Joe Clement and Matt Miles, social studies teachers at a Virginia high school, tell a story about a teacher who spent six hours creating a PowerPoint presentation with old political cartoons, writes Washington Post columnist Jay Mathews.

Students pulled laptops off a cart so they could follow and comment on the lesson online. . . . another history teacher . . . told him about her similar lesson, using not PowerPoint and laptops but printed copies of the cartoons affixed to large newsprint sheets. Students walked around the room and made lesson-related comments on the newsprint. He decided to try it her way. The lesson took 15 minutes to prepare. What had been a good if quiet class earlier, with students staring at their screens, became a boisterous, involving discussion.

Clement, a former UNIX administrator, and Miles, a former IT major before switching to education, list three core principles of good teaching:

(1) deliver instruction in the simplest possible manner; (2) focus instruction on what students are able to do; and (3) foster face-to-face human interaction and opportunities for community building.

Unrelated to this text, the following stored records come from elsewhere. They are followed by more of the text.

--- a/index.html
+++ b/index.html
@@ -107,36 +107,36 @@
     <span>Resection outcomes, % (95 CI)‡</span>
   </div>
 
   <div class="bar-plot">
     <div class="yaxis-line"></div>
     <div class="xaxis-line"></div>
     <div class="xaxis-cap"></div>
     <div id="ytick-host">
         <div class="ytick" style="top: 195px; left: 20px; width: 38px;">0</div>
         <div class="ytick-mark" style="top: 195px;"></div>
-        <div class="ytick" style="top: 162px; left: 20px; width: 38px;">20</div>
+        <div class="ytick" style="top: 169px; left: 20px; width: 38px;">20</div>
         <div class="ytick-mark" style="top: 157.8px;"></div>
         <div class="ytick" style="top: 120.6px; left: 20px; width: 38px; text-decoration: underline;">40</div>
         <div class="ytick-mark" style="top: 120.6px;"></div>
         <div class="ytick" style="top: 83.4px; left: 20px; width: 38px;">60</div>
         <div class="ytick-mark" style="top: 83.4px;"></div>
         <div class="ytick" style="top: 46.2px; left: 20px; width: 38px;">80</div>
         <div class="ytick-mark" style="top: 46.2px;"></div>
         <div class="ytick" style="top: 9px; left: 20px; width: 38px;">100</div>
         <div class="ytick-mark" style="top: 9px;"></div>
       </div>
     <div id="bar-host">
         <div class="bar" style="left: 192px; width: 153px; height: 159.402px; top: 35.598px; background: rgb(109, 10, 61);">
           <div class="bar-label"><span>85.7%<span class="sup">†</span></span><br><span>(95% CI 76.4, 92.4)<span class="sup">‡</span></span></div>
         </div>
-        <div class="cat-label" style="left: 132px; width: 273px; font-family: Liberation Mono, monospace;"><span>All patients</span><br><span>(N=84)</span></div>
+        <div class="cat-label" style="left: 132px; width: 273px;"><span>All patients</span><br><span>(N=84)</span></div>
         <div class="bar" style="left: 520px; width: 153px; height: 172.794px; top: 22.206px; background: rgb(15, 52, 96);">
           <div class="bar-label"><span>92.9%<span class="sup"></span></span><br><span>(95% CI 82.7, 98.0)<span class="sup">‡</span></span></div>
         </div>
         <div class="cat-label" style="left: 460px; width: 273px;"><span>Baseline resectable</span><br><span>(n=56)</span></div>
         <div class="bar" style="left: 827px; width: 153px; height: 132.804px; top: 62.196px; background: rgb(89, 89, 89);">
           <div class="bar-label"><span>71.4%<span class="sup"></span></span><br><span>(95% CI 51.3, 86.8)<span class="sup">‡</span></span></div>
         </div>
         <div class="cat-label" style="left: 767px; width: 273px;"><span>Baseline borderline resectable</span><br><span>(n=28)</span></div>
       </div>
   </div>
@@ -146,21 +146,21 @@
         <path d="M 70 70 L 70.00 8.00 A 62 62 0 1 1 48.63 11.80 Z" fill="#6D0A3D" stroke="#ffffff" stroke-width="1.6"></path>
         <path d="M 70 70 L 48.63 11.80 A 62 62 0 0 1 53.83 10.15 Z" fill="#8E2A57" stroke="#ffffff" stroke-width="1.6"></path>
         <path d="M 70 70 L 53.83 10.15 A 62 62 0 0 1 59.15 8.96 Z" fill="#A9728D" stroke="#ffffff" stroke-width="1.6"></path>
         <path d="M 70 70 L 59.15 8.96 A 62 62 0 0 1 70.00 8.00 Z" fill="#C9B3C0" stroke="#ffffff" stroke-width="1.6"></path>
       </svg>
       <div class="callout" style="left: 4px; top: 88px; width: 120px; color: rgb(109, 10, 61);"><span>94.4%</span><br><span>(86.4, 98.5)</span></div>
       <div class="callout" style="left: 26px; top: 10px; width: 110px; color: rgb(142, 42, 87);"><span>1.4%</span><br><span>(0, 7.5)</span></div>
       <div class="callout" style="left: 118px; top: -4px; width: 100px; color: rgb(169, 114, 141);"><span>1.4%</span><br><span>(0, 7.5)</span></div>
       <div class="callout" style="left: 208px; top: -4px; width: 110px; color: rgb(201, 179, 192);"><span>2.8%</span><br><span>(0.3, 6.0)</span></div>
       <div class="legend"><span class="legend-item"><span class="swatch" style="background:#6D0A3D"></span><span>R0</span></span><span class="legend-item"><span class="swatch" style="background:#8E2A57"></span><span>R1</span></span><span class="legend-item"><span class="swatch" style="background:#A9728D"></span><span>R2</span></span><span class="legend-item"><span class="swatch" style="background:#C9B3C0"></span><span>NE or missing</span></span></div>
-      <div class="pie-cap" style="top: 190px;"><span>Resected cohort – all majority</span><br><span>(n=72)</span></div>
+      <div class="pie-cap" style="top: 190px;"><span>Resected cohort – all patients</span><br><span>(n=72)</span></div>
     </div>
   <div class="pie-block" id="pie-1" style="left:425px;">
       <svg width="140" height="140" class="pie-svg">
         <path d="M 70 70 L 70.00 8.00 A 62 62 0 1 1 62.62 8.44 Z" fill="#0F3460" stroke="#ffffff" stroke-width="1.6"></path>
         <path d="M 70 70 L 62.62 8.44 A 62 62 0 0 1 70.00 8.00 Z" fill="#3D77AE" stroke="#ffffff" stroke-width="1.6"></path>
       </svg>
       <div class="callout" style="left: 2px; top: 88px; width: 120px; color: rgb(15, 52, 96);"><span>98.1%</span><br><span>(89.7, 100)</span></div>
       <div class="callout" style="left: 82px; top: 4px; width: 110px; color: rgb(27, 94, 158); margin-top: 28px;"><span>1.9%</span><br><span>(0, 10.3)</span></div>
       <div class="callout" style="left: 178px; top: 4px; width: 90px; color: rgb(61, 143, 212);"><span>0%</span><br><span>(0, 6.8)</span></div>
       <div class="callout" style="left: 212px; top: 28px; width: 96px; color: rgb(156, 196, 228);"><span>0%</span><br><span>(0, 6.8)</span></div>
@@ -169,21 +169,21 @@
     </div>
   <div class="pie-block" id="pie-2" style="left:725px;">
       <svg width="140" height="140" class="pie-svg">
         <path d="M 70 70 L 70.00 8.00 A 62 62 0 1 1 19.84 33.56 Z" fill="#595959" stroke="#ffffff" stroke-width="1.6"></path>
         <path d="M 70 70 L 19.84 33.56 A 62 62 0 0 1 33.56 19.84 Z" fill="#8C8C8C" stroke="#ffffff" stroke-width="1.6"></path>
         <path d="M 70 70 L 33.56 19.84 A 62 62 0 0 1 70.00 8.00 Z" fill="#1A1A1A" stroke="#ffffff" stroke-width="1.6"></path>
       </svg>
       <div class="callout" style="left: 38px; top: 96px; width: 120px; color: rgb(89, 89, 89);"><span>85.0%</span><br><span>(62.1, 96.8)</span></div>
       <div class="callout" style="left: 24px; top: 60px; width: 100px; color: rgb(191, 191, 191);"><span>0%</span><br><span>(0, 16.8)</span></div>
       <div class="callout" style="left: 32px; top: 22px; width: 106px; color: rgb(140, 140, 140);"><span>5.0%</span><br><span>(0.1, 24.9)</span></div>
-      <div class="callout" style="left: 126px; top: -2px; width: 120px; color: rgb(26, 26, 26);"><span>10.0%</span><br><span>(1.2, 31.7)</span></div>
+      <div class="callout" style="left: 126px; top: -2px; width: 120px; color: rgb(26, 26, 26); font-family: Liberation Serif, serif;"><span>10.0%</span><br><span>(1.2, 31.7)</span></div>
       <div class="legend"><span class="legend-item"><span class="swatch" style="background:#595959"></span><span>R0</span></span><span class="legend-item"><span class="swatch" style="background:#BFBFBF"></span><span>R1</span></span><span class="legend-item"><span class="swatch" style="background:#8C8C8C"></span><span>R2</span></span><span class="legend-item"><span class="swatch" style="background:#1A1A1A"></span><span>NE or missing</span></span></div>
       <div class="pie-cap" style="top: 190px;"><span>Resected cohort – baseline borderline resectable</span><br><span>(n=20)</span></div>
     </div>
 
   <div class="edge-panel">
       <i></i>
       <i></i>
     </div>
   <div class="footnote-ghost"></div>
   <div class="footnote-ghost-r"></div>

 Clement and Miles describe teens who are screen addicts, writes Mathews. They need no help using technology. “What they need help with is critical thinking, problem solving, and community building.”

They think teachers do better presenting instruction, face to face. Freed of a preplanned program, they can stop talking and answer spontaneous questions. They can backtrack if students seem lost. They can adapt their lessons from class to class. They can query students to make sure they get it.

And, they can connect with their students.